During its fiscal third-quarter earnings, reported in January, DDC disclosed that total revenues were $23.7 million, up 25.5% year over year, while gross profit was $6.3 million. In a 6-K form, DDC said that Omsom brought in $3.7 million in gross revenue in 2023.

Chu said when considering M&A deals, the company’s approach differs based on the business’s size and age and there is no one-size-fits-all strategy. “Each business is unique, especially the budding CPG brands we look at,” Chu said. The company is considering acquiring more Asian food businesses that cover more cuisines. 

Besides buzz, when considering an acquisition, DDC looks at metrics like revenue, growth, product attributes and distribution channels. “But we also focus on more qualitative aspects such as the founders and their team, the authenticity of the brand, and its mission,” Chu said.

“Take the Omsom acquisition, for example,” Chu said. “Yes, it generated a lot of buzz — even more than we expected, to be honest. But that was never what we look for — our goal is to build a sustainable company that can thrive across generations.”
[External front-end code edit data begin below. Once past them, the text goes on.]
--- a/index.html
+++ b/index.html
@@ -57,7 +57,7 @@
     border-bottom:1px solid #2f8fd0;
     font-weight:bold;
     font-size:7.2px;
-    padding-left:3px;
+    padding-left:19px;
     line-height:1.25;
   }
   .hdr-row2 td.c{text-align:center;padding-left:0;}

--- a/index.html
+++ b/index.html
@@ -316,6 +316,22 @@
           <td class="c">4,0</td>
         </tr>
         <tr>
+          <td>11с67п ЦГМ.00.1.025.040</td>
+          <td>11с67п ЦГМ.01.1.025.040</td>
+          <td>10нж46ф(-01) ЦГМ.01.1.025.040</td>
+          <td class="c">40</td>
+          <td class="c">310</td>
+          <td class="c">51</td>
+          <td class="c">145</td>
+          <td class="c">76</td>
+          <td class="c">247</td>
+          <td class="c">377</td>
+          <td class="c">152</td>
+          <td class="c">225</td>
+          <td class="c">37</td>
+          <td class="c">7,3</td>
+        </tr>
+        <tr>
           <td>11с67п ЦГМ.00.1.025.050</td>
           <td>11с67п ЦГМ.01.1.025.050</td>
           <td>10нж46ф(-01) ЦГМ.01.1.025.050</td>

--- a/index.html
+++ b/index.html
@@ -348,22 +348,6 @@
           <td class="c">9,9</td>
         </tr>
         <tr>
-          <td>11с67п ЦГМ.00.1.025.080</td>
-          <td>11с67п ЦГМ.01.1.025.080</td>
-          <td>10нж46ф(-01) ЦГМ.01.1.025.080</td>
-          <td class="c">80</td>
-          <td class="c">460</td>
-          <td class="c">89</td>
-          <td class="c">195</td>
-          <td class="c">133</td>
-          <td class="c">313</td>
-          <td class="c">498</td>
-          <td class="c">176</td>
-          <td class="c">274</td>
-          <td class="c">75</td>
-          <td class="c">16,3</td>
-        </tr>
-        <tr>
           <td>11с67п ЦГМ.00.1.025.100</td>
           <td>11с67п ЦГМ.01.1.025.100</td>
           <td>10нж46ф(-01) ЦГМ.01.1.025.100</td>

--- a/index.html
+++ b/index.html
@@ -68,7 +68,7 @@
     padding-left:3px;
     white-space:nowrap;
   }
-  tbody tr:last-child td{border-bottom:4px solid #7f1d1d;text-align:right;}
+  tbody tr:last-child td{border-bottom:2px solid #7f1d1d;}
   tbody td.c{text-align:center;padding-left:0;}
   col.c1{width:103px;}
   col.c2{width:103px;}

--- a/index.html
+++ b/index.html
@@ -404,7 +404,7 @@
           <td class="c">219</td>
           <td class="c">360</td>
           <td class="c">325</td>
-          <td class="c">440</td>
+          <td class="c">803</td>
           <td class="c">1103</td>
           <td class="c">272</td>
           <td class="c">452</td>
What really drew DDC to Omsom was its founders Vanessa and Kim Pham, she said, and their representation of a younger Asian American generation. More specifically, she was impressed with the way the Pham sisters have leveraged social media to build a brand voice around their “loud and proud” mantra.

“We saw immense potential in the founders and the brand’s strong equity and loyalty. We’re excited to help scale their impact and realize their vision,” Chu said.

DDC will soon start calibrating ways to provide support to its new subsidiaries. Chu said that “after almost a year of integrating and experimenting” with the first brand DDC acquired, Nona Lim, “we’ve familiarized ourselves with the teams and the U.S. market.”

This spring, Nona Lim debuted its new ready-to-heat entrees and instant noodle bowls as the first products produced under DDC. Now, the parent company is ready to pick up the pace and consider making bolder moves. “This year, you can expect us to focus on creating more efficiencies and synergies across our brands, delivering quality innovations, and expanding our retail footprint,” Chu said.

As the portfolio grows and DDC’s network and capabilities mature in the U.S., it plans to create more synergies as a food group. This includes uniting warehouse and logistics support, sales strategy and data analytics, Chu said. With three new brands under its umbrella, DDC’s next stage of integration will include cross-brand collaborations and other marketing initiatives that will be unveiled later this year. 

M&A activity has spiked in consumer packaged goods this year, and it’s expected to continue, said Michael Jones, general partner of Science Inc. “Right now, there is an overall consumer trend toward functional, clear ingredients and low-processed food choices,” Jones said. 

As such, capital-rich companies remain attracted to M&A because it allows them to quickly expand into new market segments and strengthen their presence in existing ones, Jones said. He pointed to Suja Life as an example. Known for its organic and clean-ingredient juices, the company acquired 1980s soda brand Slice in May with plans to reintroduce it as a low-calorie, gut health-focused better-for-you beverage.

“By building a portfolio of complementary brands, especially ones with built-in and passionate audiences, companies can create an overall stronger brand presence and enable organic opportunities for cross-promotions and enhanced brand equity,” Jones said. Moreover, Jones said building out multiple brands under one group also improves margins, by streamlining production, supply chain management, distribution, and marketing.

As for the goal of becoming the General Mills for Asian food products, Chu said DDC “is just getting started.” 

“Our current product portfolio leans heavier on Southeast Asian flavors, there are still many Asian cuisines that we would like to explore, such as Japanese, Korean, and, of course, my favorite Chinese,” Chu said. “If the right opportunities come up, you bet we will be looking at it.”